Source records
══════════════════════════════

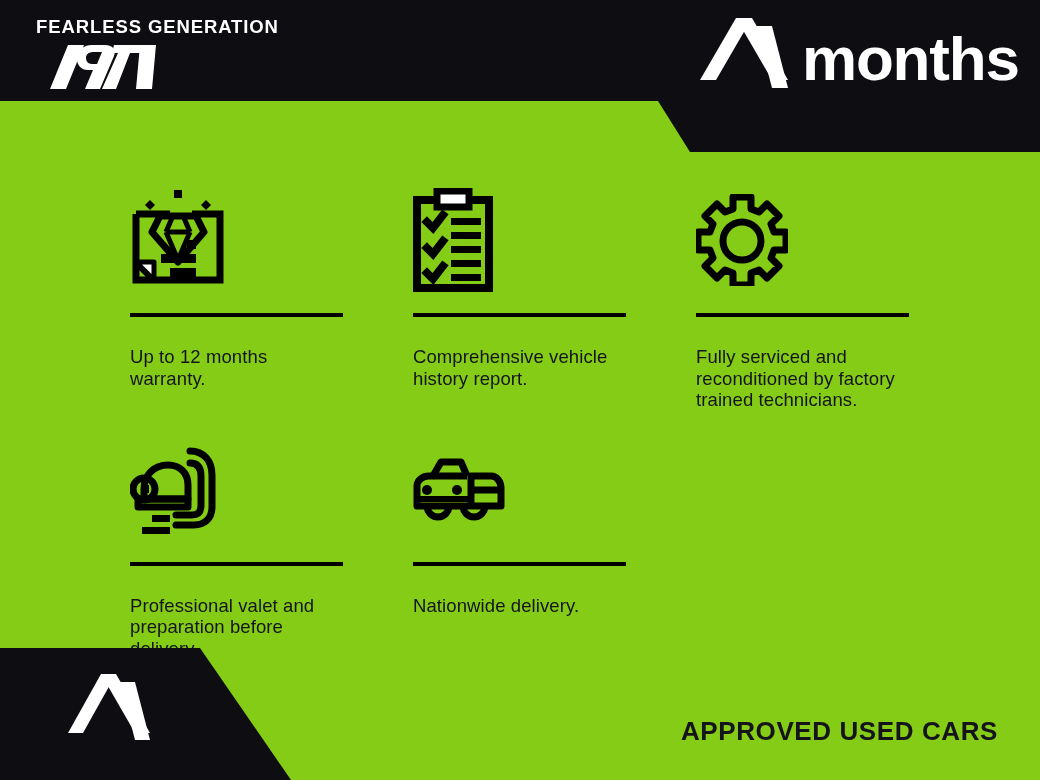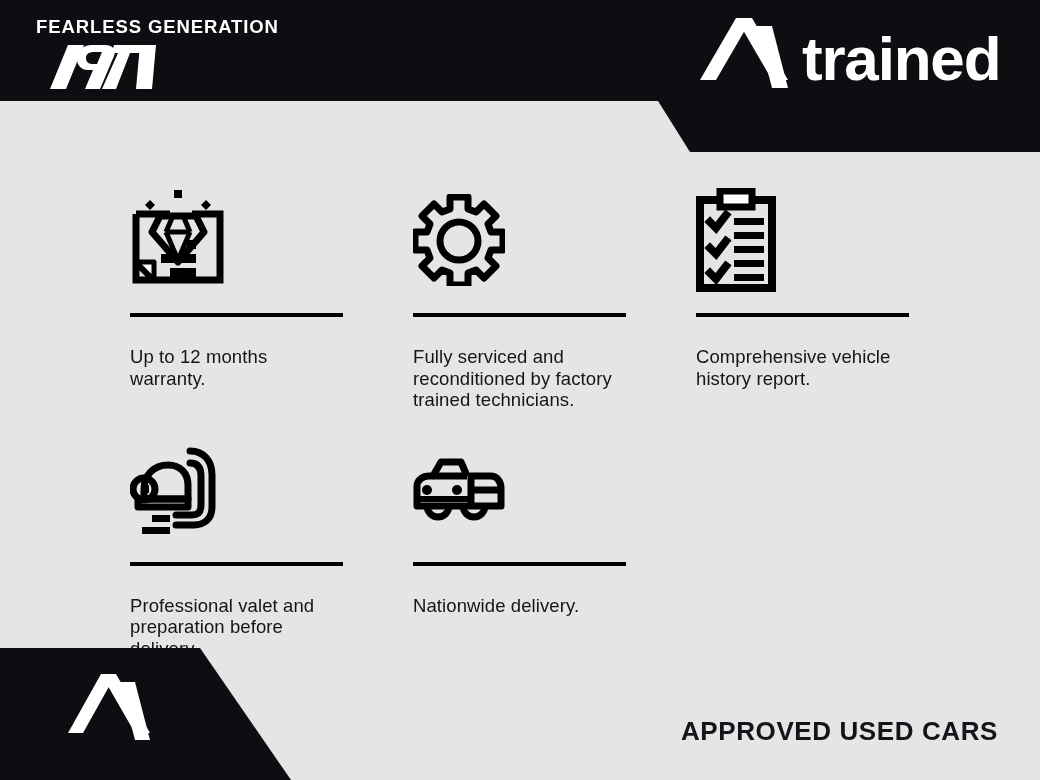--- a/index.html
+++ b/index.html
@@ -14,7 +14,7 @@
     position: relative;
     width: 1040px;
     height: 780px;
-    background: #e5e5e5;
+    background: #84cc16;
     overflow: hidden;
   }
 

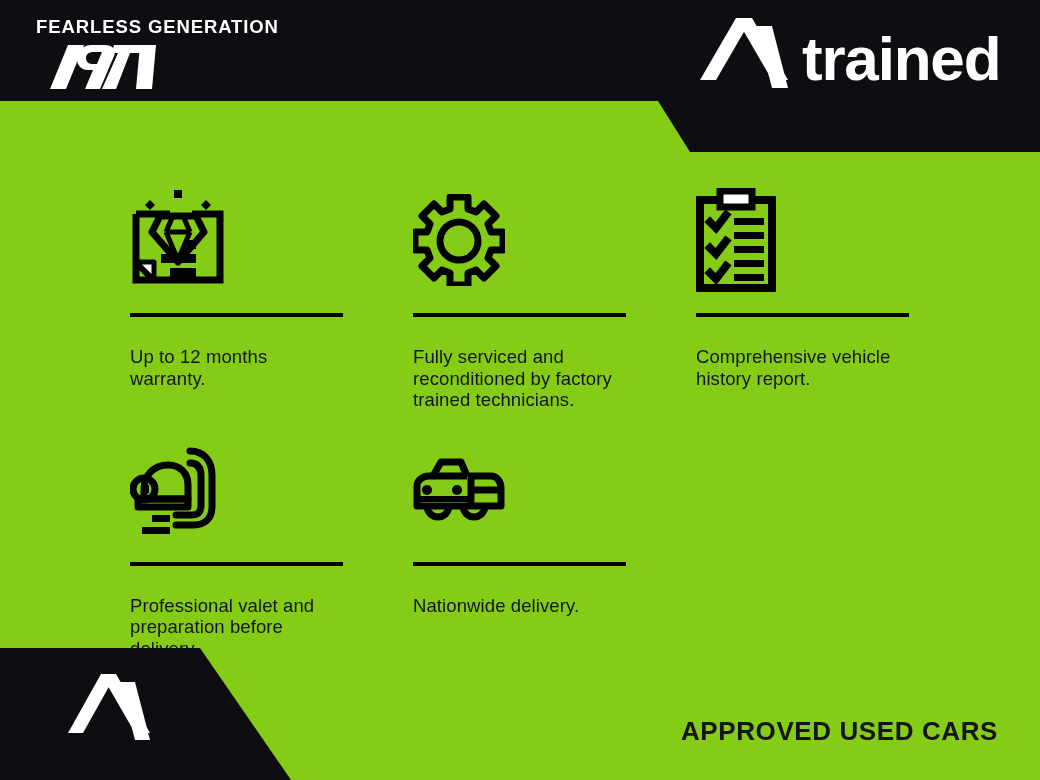--- a/index.html
+++ b/index.html
@@ -164,7 +164,7 @@
           <polygon points="56,8 72,8 88,70 72,70"></polygon>
         </g>
       </svg>
-      <div id="brand-word">trained</div>
+      <div id="brand-word">months</div>
     </div>
   </div>
 

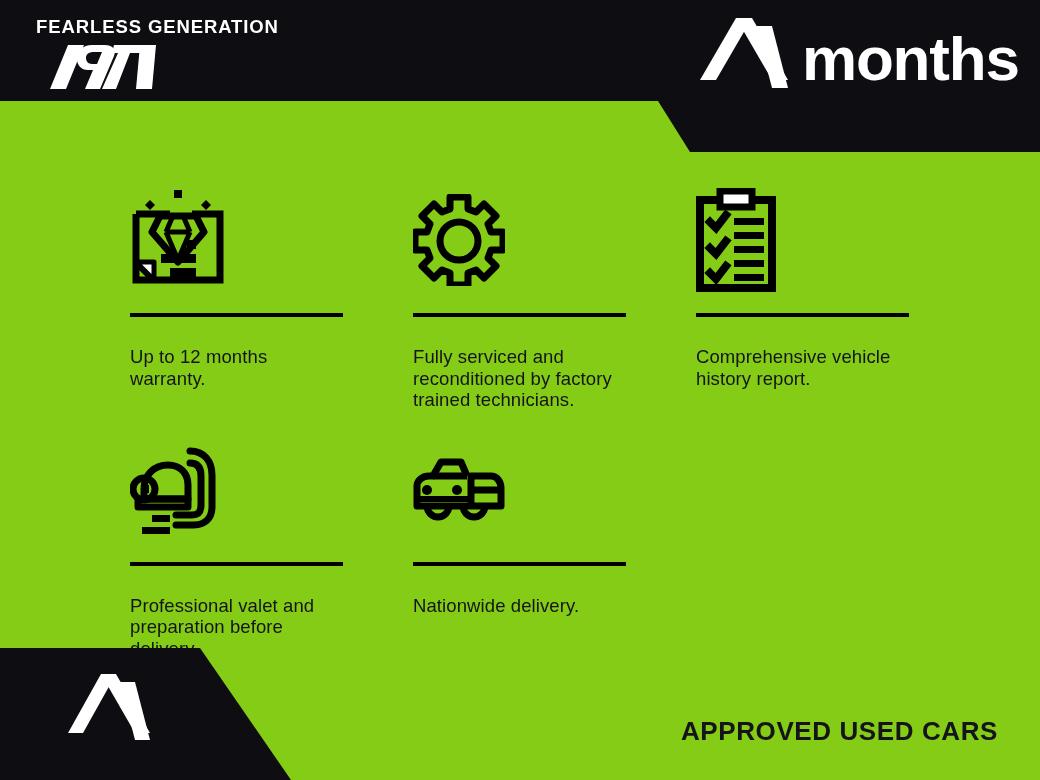--- a/index.html
+++ b/index.html
@@ -206,17 +206,6 @@
 
       <div class="feature-cell">
         <div class="icon-box">
-          <svg width="92" height="92" viewBox="0 0 92 92" aria-hidden="true">
-            <path d="M37,3 L55,3 L55,15 L63,18 L71,10 L83,22 L75,30 L78,38 L90,38 L90,56 L78,56 L75,64 L83,72 L71,84 L63,76 L55,79 L55,91 L37,91 L37,79 L29,76 L21,84 L9,72 L17,64 L14,56 L2,56 L2,38 L14,38 L17,30 L9,22 L21,10 L29,18 L37,15 Z" fill="none" stroke="#000000" stroke-width="7" stroke-linejoin="round"></path>
-            <circle cx="46" cy="47" r="19" fill="none" stroke="#000000" stroke-width="7"></circle>
-          </svg>
-        </div>
-        <div class="rule"></div>
-        <div class="feature-text">Fully serviced and reconditioned by factory trained technicians.</div>
-      </div>
-
-      <div class="feature-cell">
-        <div class="icon-box">
           <svg width="80" height="104" viewBox="0 0 80 104" aria-hidden="true">
             <rect x="4" y="12" width="72" height="88" fill="none" stroke="#000000" stroke-width="8"></rect>
             <rect x="24" y="3" width="32" height="16" fill="#ffffff" stroke="#000000" stroke-width="7"></rect>
@@ -237,6 +226,17 @@
         <div class="rule"></div>
         <div class="feature-text">Comprehensive vehicle history report.</div>
       </div>
+
+      <div class="feature-cell">
+        <div class="icon-box">
+          <svg width="92" height="92" viewBox="0 0 92 92" aria-hidden="true">
+            <path d="M37,3 L55,3 L55,15 L63,18 L71,10 L83,22 L75,30 L78,38 L90,38 L90,56 L78,56 L75,64 L83,72 L71,84 L63,76 L55,79 L55,91 L37,91 L37,79 L29,76 L21,84 L9,72 L17,64 L14,56 L2,56 L2,38 L14,38 L17,30 L9,22 L21,10 L29,18 L37,15 Z" fill="none" stroke="#000000" stroke-width="7" stroke-linejoin="round"></path>
+            <circle cx="46" cy="47" r="19" fill="none" stroke="#000000" stroke-width="7"></circle>
+          </svg>
+        </div>
+        <div class="rule"></div>
+        <div class="feature-text">Fully serviced and reconditioned by factory trained technicians.</div>
+      </div>
     </div>
 
     <div class="feature-row row-2">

══════════════════════════════

Drop the images, then copy the data exactly.

Solution to this problem:
--- a/index.html
+++ b/index.html
@@ -14,7 +14,7 @@
     position: relative;
     width: 1040px;
     height: 780px;
-    background: #e5e5e5;
+    background: #84cc16;
     overflow: hidden;
   }
 

--- a/index.html
+++ b/index.html
@@ -164,7 +164,7 @@
           <polygon points="56,8 72,8 88,70 72,70"></polygon>
         </g>
       </svg>
-      <div id="brand-word">trained</div>
+      <div id="brand-word">months</div>
     </div>
   </div>
 

--- a/index.html
+++ b/index.html
@@ -206,17 +206,6 @@
 
       <div class="feature-cell">
         <div class="icon-box">
-          <svg width="92" height="92" viewBox="0 0 92 92" aria-hidden="true">
-            <path d="M37,3 L55,3 L55,15 L63,18 L71,10 L83,22 L75,30 L78,38 L90,38 L90,56 L78,56 L75,64 L83,72 L71,84 L63,76 L55,79 L55,91 L37,91 L37,79 L29,76 L21,84 L9,72 L17,64 L14,56 L2,56 L2,38 L14,38 L17,30 L9,22 L21,10 L29,18 L37,15 Z" fill="none" stroke="#000000" stroke-width="7" stroke-linejoin="round"></path>
-            <circle cx="46" cy="47" r="19" fill="none" stroke="#000000" stroke-width="7"></circle>
-          </svg>
-        </div>
-        <div class="rule"></div>
-        <div class="feature-text">Fully serviced and reconditioned by factory trained technicians.</div>
-      </div>
-
-      <div class="feature-cell">
-        <div class="icon-box">
           <svg width="80" height="104" viewBox="0 0 80 104" aria-hidden="true">
             <rect x="4" y="12" width="72" height="88" fill="none" stroke="#000000" stroke-width="8"></rect>
             <rect x="24" y="3" width="32" height="16" fill="#ffffff" stroke="#000000" stroke-width="7"></rect>
@@ -237,6 +226,17 @@
         <div class="rule"></div>
         <div class="feature-text">Comprehensive vehicle history report.</div>
       </div>
+
+      <div class="feature-cell">
+        <div class="icon-box">
+          <svg width="92" height="92" viewBox="0 0 92 92" aria-hidden="true">
+            <path d="M37,3 L55,3 L55,15 L63,18 L71,10 L83,22 L75,30 L78,38 L90,38 L90,56 L78,56 L75,64 L83,72 L71,84 L63,76 L55,79 L55,91 L37,91 L37,79 L29,76 L21,84 L9,72 L17,64 L14,56 L2,56 L2,38 L14,38 L17,30 L9,22 L21,10 L29,18 L37,15 Z" fill="none" stroke="#000000" stroke-width="7" stroke-linejoin="round"></path>
+            <circle cx="46" cy="47" r="19" fill="none" stroke="#000000" stroke-width="7"></circle>
+          </svg>
+        </div>
+        <div class="rule"></div>
+        <div class="feature-text">Fully serviced and reconditioned by factory trained technicians.</div>
+      </div>
     </div>
 
     <div class="feature-row row-2">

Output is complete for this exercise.